◆ Work to complete
Copy each line from the records below in which the word "auto" is found.

◆ Data for this exercise

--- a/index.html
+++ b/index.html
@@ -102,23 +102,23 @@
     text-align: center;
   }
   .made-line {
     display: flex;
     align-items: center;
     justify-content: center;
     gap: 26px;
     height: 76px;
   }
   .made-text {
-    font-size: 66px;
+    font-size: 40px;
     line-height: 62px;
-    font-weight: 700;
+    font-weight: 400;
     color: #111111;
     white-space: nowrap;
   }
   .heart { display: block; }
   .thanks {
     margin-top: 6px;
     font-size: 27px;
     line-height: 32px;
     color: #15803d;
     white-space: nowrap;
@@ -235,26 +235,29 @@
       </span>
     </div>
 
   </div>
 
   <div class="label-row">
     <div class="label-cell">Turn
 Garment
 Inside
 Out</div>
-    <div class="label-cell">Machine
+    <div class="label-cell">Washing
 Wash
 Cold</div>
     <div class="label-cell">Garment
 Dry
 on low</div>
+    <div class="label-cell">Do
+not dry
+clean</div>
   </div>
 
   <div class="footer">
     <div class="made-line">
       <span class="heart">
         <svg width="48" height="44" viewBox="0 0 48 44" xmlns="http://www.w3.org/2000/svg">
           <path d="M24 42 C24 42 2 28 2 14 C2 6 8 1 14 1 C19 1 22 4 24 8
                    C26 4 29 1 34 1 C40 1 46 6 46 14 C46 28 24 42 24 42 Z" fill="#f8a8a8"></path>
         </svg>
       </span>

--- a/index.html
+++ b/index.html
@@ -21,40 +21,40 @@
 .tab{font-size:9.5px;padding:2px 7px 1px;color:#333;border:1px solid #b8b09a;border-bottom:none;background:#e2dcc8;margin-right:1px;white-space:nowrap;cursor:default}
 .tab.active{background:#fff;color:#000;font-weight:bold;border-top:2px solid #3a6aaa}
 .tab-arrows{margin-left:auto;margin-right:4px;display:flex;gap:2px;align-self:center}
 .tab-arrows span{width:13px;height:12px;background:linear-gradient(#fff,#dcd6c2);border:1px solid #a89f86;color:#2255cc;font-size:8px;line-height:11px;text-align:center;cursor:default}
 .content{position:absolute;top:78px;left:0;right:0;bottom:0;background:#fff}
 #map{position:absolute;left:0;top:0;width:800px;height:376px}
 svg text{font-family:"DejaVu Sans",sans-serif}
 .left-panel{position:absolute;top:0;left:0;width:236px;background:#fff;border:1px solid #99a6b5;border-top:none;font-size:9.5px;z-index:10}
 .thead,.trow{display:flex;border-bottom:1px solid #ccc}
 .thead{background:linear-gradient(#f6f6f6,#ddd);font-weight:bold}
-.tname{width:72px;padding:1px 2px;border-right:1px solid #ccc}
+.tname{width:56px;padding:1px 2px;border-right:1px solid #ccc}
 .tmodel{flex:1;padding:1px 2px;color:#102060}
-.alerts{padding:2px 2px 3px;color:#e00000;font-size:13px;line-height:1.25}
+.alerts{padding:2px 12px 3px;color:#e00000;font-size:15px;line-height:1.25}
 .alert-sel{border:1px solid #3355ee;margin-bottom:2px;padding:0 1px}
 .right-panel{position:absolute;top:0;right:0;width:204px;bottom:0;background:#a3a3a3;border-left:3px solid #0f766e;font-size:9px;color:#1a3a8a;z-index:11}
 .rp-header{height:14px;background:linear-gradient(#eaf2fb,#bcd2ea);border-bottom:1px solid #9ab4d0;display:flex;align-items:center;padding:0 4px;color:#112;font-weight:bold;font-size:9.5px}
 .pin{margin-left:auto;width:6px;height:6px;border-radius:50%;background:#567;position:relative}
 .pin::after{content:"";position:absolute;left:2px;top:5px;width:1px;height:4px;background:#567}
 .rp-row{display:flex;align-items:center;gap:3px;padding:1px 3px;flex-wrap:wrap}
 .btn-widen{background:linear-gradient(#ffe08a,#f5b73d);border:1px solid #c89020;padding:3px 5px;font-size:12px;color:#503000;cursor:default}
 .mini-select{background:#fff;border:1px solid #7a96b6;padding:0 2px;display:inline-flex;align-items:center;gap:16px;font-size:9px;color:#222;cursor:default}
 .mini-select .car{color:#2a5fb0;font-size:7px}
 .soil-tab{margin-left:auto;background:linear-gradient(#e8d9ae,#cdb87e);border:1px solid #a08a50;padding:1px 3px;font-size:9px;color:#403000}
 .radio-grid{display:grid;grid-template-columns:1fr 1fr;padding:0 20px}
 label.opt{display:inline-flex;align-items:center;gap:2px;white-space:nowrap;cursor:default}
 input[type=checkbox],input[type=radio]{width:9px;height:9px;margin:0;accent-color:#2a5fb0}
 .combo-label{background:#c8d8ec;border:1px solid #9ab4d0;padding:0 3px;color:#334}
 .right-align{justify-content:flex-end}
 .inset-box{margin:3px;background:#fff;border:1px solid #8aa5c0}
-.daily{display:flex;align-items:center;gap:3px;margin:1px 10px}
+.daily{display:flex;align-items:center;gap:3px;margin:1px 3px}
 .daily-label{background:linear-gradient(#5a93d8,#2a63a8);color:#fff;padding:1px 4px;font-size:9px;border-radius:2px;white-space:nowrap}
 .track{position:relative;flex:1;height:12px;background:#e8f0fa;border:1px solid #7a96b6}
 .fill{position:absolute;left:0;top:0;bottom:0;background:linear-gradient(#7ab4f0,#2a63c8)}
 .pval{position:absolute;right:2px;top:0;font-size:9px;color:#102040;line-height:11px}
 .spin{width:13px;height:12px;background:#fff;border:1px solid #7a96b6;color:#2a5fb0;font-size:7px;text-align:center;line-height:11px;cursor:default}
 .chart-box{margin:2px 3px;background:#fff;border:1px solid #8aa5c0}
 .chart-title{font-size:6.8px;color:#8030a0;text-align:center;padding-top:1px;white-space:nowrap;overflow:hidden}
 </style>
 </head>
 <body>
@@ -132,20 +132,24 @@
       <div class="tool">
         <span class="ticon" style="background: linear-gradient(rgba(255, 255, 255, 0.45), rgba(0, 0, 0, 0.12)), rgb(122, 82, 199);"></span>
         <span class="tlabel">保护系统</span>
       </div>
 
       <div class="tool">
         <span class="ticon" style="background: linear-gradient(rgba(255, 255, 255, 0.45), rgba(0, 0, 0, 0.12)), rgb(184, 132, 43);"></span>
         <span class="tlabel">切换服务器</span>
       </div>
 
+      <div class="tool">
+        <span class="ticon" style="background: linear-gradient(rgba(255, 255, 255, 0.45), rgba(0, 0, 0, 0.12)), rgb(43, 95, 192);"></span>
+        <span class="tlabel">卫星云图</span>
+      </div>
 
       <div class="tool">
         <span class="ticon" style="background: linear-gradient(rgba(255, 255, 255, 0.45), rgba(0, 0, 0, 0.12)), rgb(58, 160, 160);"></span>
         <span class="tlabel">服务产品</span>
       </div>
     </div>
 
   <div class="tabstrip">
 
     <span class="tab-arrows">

◆ Expected answer
 .tab-arrows{margin-left:auto;margin-right:4px;display:flex;gap:2px;align-self:center}
 .pin{margin-left:auto;width:6px;height:6px;border-radius:50%;background:#567;position:relative}
 .soil-tab{margin-left:auto;background:linear-gradient(#e8d9ae,#cdb87e);border:1px solid #a08a50;padding:1px 3px;font-size:9px;color:#403000}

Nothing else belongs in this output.